## Task goal
What is needed here is an exact printout of the data, with no pictures included.

## Change detection outputs

□ □ □ □ □ □ □

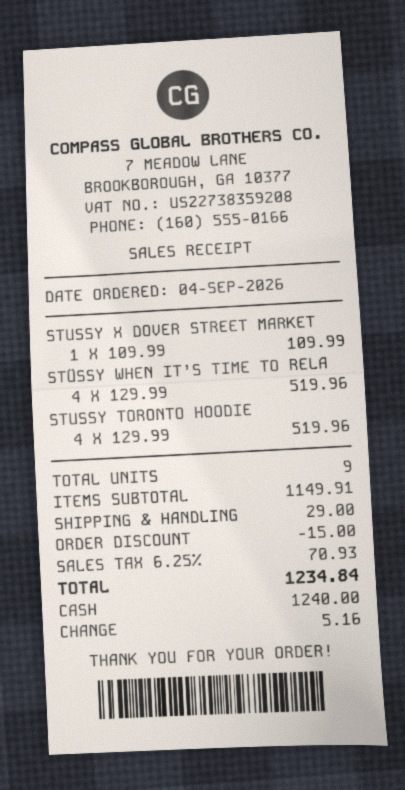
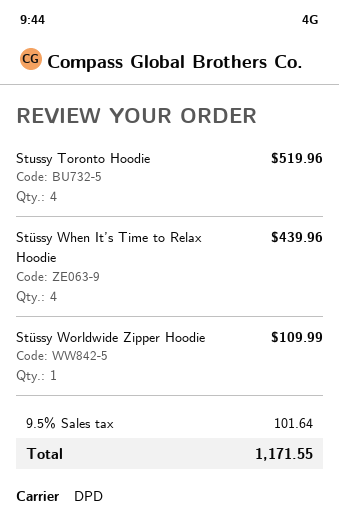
STUSSY X DOVER STREET MARKET: 1 for 109.99 -> none
STÜSSY WHEN IT’S TIME TO RELA: 4 for 519.96 -> 4 for 439.96
Stüssy Worldwide Zipper Hoodie: none -> 1 for 109.99
discount: 15.00 -> none
shipping: 29.00 -> none
tax: 6.25% = 70.93 -> 9.5% = 101.64
total: 1234.84 -> 1171.55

□ □ □ □ □ □ □

## Answer for the task
STUSSY X DOVER STREET MARKET: 1 for 109.99 -> none
STÜSSY WHEN IT’S TIME TO RELA: 4 for 519.96 -> 4 for 439.96
Stüssy Worldwide Zipper Hoodie: none -> 1 for 109.99
discount: 15.00 -> none
shipping: 29.00 -> none
tax: 6.25% = 70.93 -> 9.5% = 101.64
total: 1234.84 -> 1171.55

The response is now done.